In making this argument, the State assumes that some such symmetry is an unspoken premise of American criminal law. But history is to the contrary. Peremptory challenges and the criminal trial as a whole were never meant to be an even balance between the State and the defendant.
From its inception in English common law, long before the founding of this country, the peremptory challenge was characterized as an “arbitrary and capricious” right “full of that tenderness and humanity to prisoners, for which our English laws are justly famous.” 4 William Blackstone, Commentaries on the Laws of England 353 (15th ed. 1809). According to Blackstone, peremptory challenges were granted to defendants for two reasons: first, because of sudden impressions and unaccountable prejudices that the defendant may have against potential jurors and, second, because questioning in for-cause challenges may sometimes provoke resentment if the for-cause challenge is denied and the juror sits. Id.
This English common law history influenced the development of the peremptory challenge in this country.1 The founders of this nation believed that a defendant’s peremptory challenge right was such a fundamental precept of American common law that the language proposed for the Sixth Amendment in 1789 included “the right of challenge and other accustomed prerequisites.” Gazette of the United States, Aug. 29, 1789, at 158. While the Sixth Amendment as ratified does not mention the defendant’s right to peremptory challenges, Congress effectively codified the common law rule in 1790 by granting defendants thirty-five peremptory challenges in trials for treason and twenty in trials for other enumerated felonies. Act of Apr. 30,1790, ch. 9, § 30,1 Stat. 119. Notably, the federal statute denied peremptory challenges to the government. Id. Congress did not change this practice until 1865, when it provided the government a limited number of peremptory challenges in federal criminal trials. Act of Mar. 3, 1865, eh. 86, § 2, 13 Stat. 500 (1865). The states soon followed suit and enacted statutes granting peremptory challenges to the prosecution. The number of peremptory challenges granted to the government, however, was often fewer than the number afforded the defendant.

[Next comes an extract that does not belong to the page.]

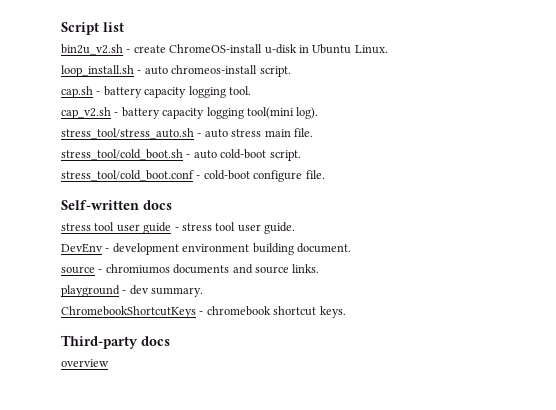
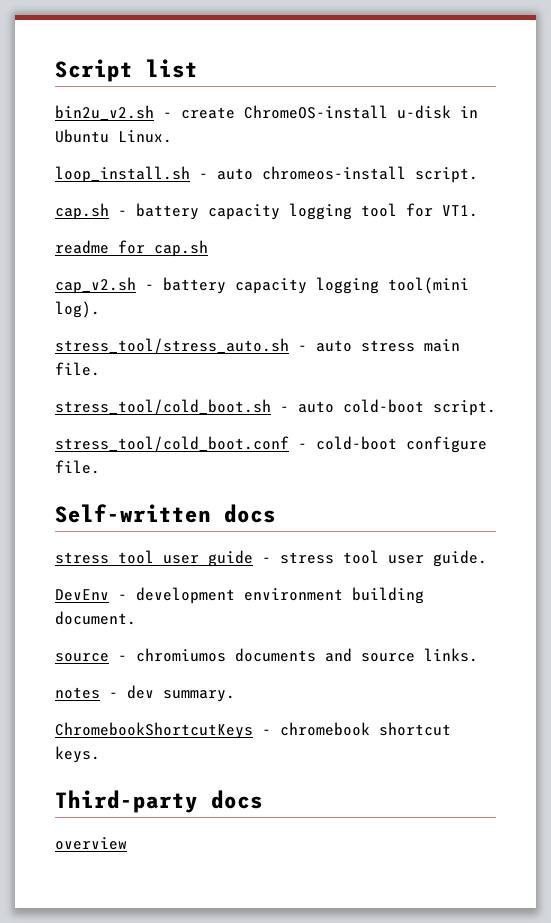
[228,86,251,95] tool. -> [361,203,478,217] [55,240,208,257] tool for VT1. // readme for cap.sh
[61,285,120,297] playground -> [55,687,100,699] notes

Thus, while at times the prosecution has not been afforded peremptory challenges by statute, peremptories have always been a defendant’s right. See Swain v. Alabama, 380 U.S. 202, 214-17, 85 S.Ct. 824, 832-34, 13 L.Ed.2d 759 (1965) (detailing origins of peremptory challenges in United States), overruled by Batson v. Kentucky, 476 U.S. 79, 106 S.Ct. 1712, 90 L.Ed.2d 69 (1986). I therefore find no merit to the State’s argument that rules regarding peremptories *512should be designed to promote symmetry between the prosecution and the defense.
Having considered the policies at issue, I would conclude that the cure-or-waive rule should not be adopted. Therefore, I would affirm the court of appeals.
DURHAM, J., concurs.

. For a detailed account of the history and development of the peremptory challenge in this country, see Douglas L. Colbert, Challenging the Challenge: Thirteenth Amendment as a Prohibition Against the Racial Use of Peremptory Challenges, 76 Cornell L.Rev. 1, 9-12 (1990).